• **The task**
Each line of the data below should be restated exactly, with images left out.

Edit difference data:
╔══

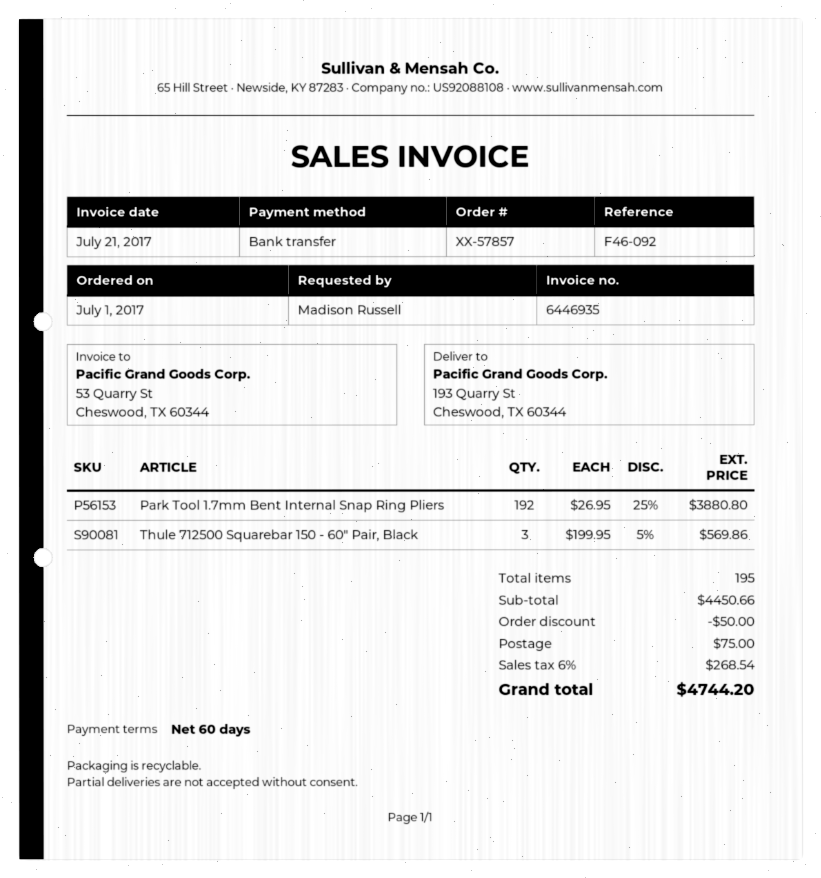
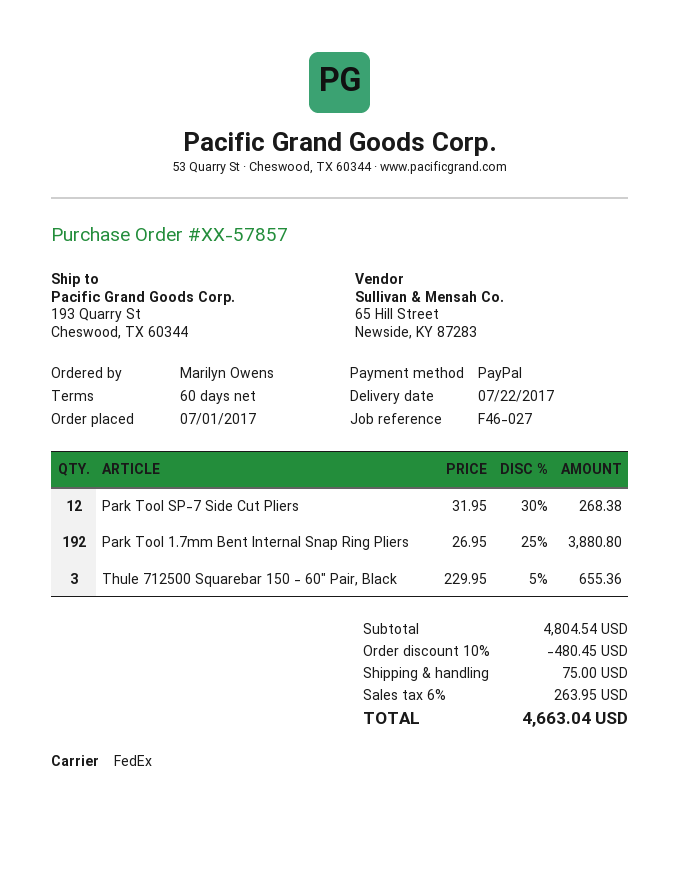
reference: F46-092 -> F46-027
ordered by: Madison Russell -> Marilyn Owens
payment method: bank transfer -> PayPal
Thule 712500 Squarebar 150 - 60" Pair, Black: 3 x 199.95 - 5% = 569.86 -> 3 x 229.95 - 5% = 655.36
Park Tool SP-7 Side Cut Pliers: none -> 12 x 31.95 - 30% = 268.38
subtotal: 4450.66 -> 4804.54
discount: 50.00 -> 480.45
tax: 6% = 268.54 -> 6% = 263.95
total: 4744.20 -> 4663.04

╚══

• **Solution to this problem**
reference: F46-092 -> F46-027
ordered by: Madison Russell -> Marilyn Owens
payment method: bank transfer -> PayPal
Thule 712500 Squarebar 150 - 60" Pair, Black: 3 x 199.95 - 5% = 569.86 -> 3 x 229.95 - 5% = 655.36
Park Tool SP-7 Side Cut Pliers: none -> 12 x 31.95 - 30% = 268.38
subtotal: 4450.66 -> 4804.54
discount: 50.00 -> 480.45
tax: 6% = 268.54 -> 6% = 263.95
total: 4744.20 -> 4663.04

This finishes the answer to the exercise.